• [Exercise]
Please, without the pictures, retype exactly the lines from the start of the material through the line that holds "[62,69,162,90] git-create ->".

• [The records]
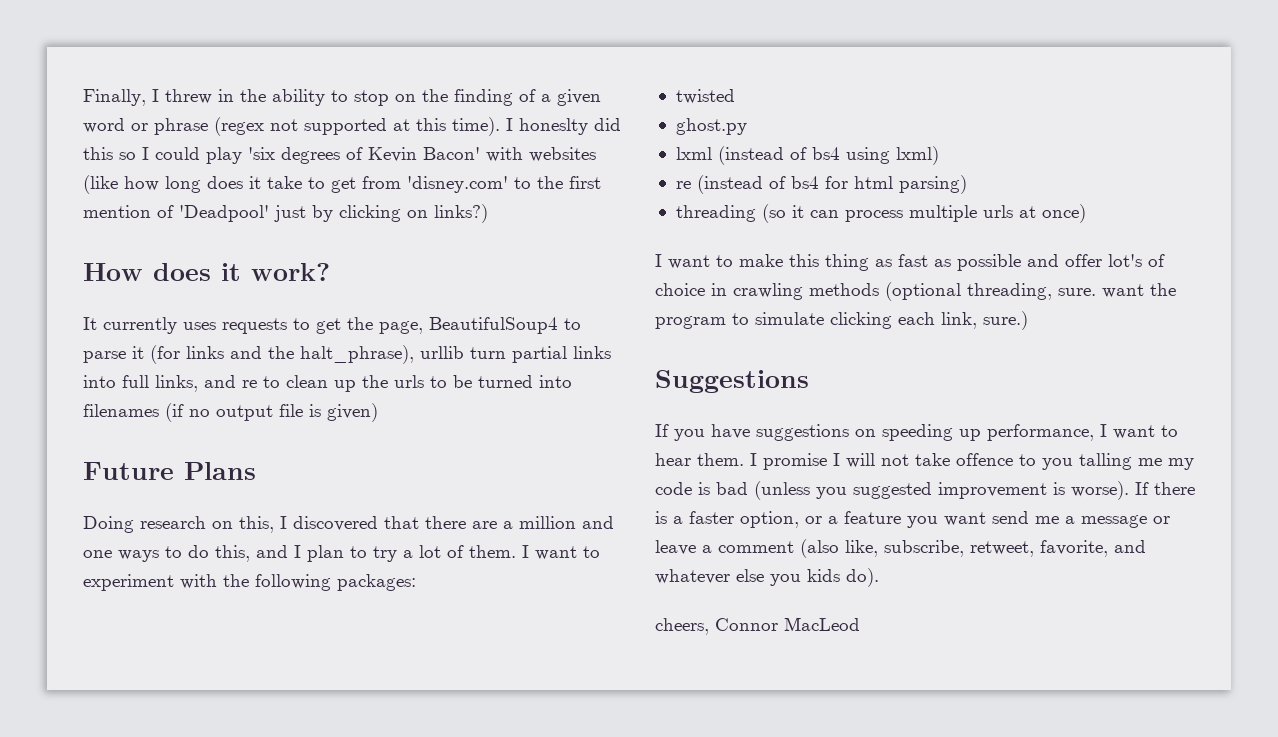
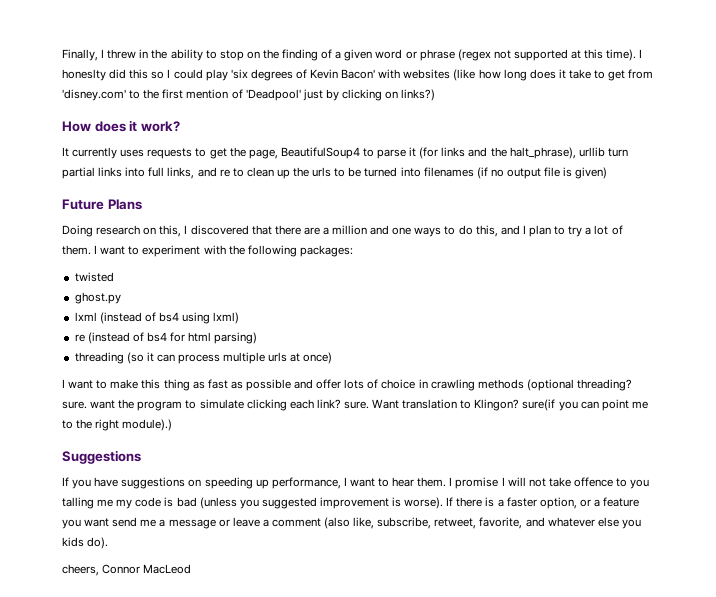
[1108,254,1142,267] lot's -> [344,379,365,389] lots
[967,283,1052,300] threading, -> [576,379,632,391] threading?
[941,311,1028,330] link, sure.) -> [316,399,648,411] [62,419,173,431] link? sure. Want translation to Klingon? sure(if you can point me to the right module).)

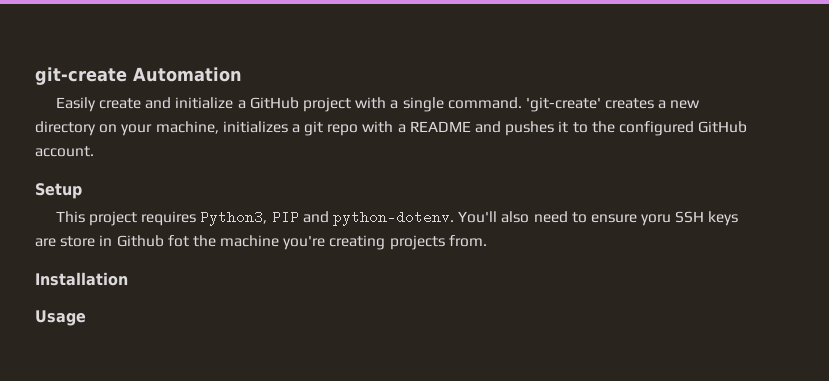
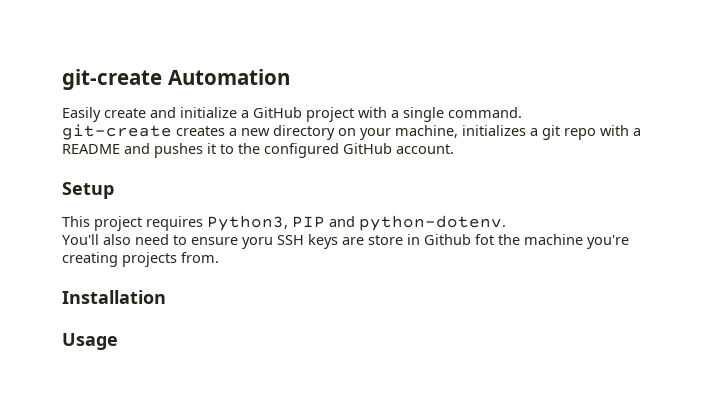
[525,97,601,112] 'git-create' -> [62,124,172,140] // git-create
(454, 218) none -> (506, 223) //

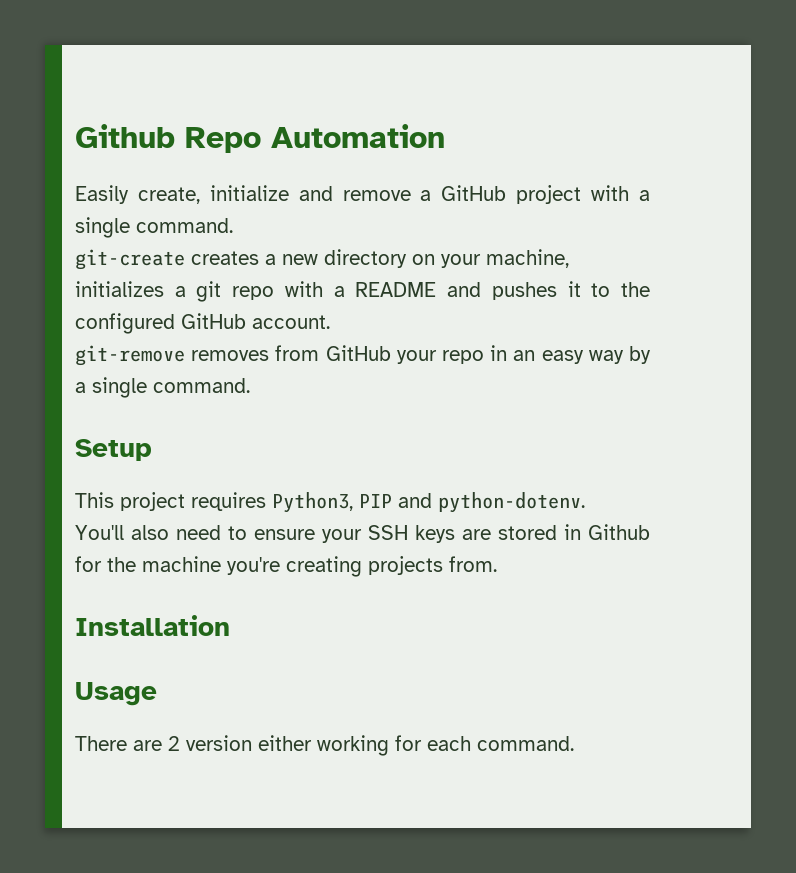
[62,69,162,90] git-create -> [75,124,261,153] Github Repo
[104,107,237,118] create and initialize -> [137,185,411,204] create, initialize and remove
(454, 149) none -> [75,345,651,366] [75,377,250,398] // git-remove removes from GitHub your repo in an easy way by a single command.
[242,237,273,249] yoru -> [322,529,362,543] your
[368,235,403,245] store -> [498,525,557,540] stored
[475,234,494,245] fot -> [75,556,102,572] for
(118, 341) none -> [75,735,574,756] // There are 2 version either working for each command.

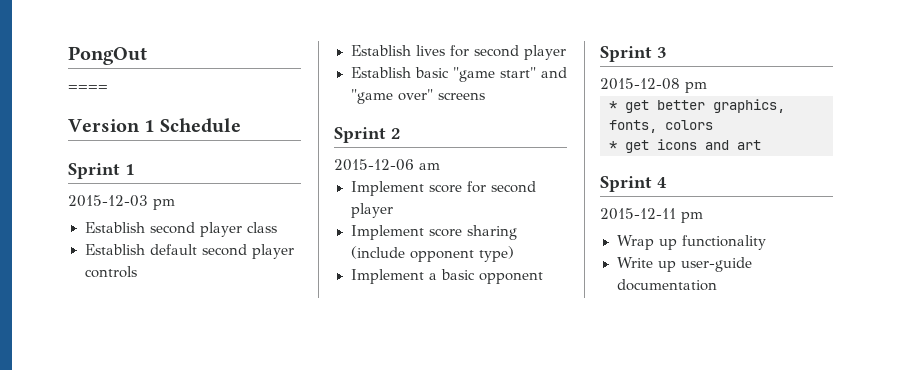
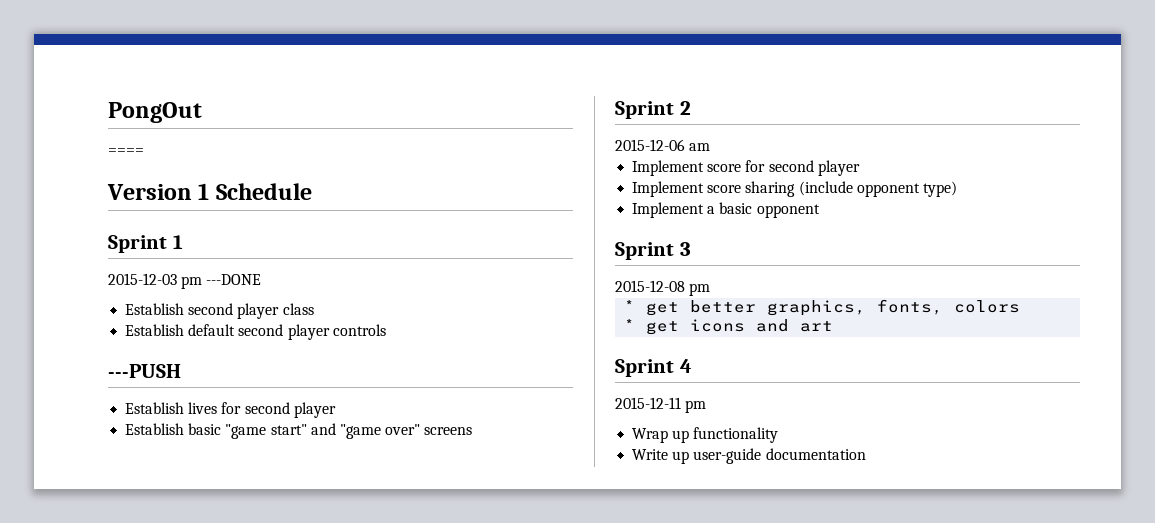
(175, 204) none -> [206,274,262,285] ---DONE
(137, 272) none -> [108,364,181,378] // ---PUSH

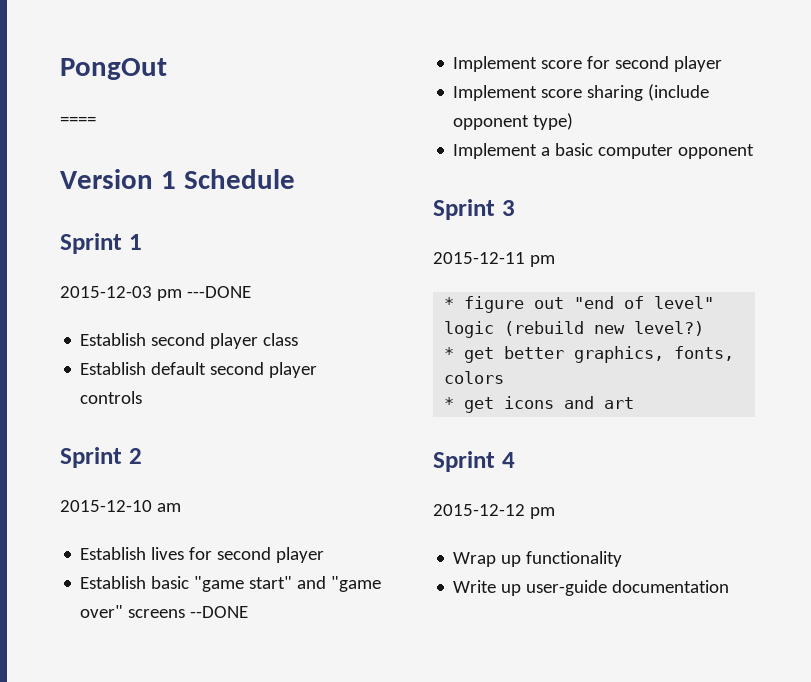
[108,364,181,378] ---PUSH -> [60,447,142,468] [60,500,181,512] Sprint 2 // 2015-12-10 am
[615,101,691,119] [615,139,711,151] // Sprint 2 // 2015-12-06 am -> [190,606,249,618] --DONE
(753, 208) none -> [598,144,674,159] computer
[615,280,711,296] 2015-12-08 pm -> [433,252,555,267] [444,296,715,313] [444,321,705,338] 2015-12-11 pm // * figure out "end of level" logic (rebuild new level?)
[615,397,681,409] 2015-12-11 -> [433,504,525,516] 2015-12-12

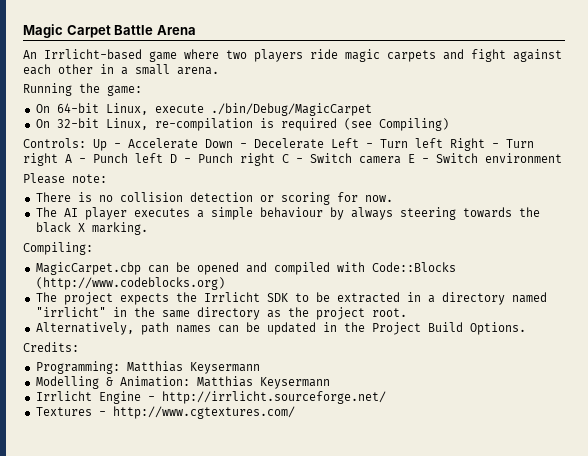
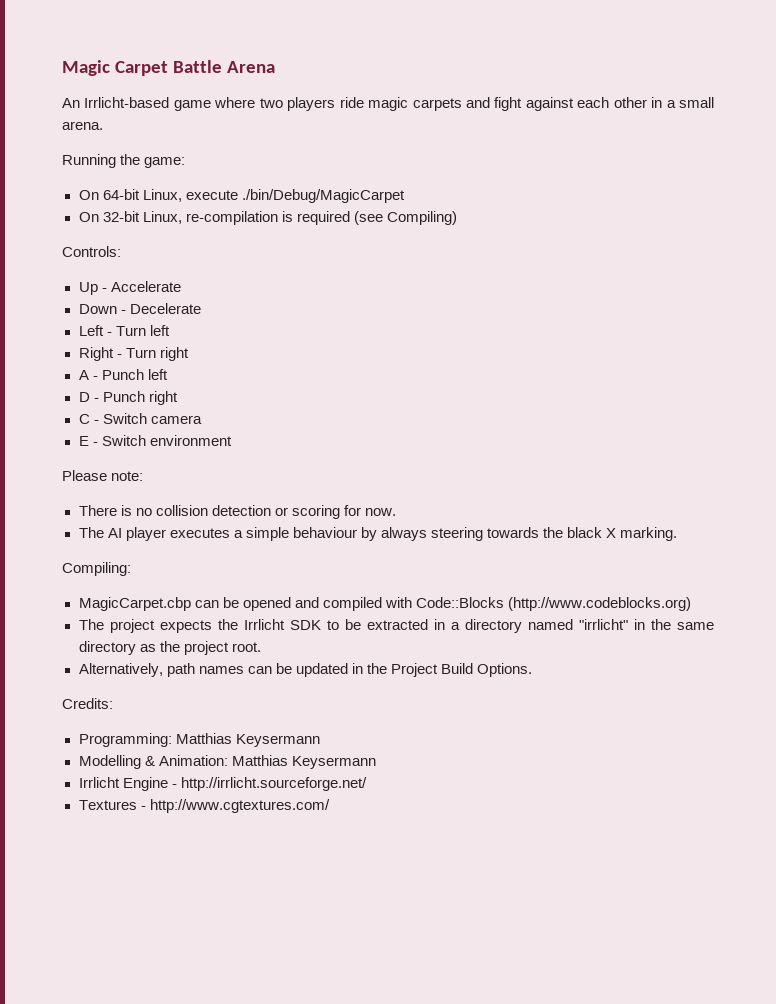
(86, 143) none -> (121, 251) //
(198, 143) none -> (181, 286) //
(324, 143) none -> (201, 308) //
(443, 143) none -> (170, 330) //
(58, 159) none -> (189, 354) //
(163, 158) none -> (168, 374) //
(275, 159) none -> (178, 398) //
(401, 160) none -> (202, 419) //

• [Exercise result]
[1108,254,1142,267] lot's -> [344,379,365,389] lots
[967,283,1052,300] threading, -> [576,379,632,391] threading?
[941,311,1028,330] link, sure.) -> [316,399,648,411] [62,419,173,431] link? sure. Want translation to Klingon? sure(if you can point me to the right module).)

[525,97,601,112] 'git-create' -> [62,124,172,140] // git-create
(454, 218) none -> (506, 223) //

[62,69,162,90] git-create -> [75,124,261,153] Github Repo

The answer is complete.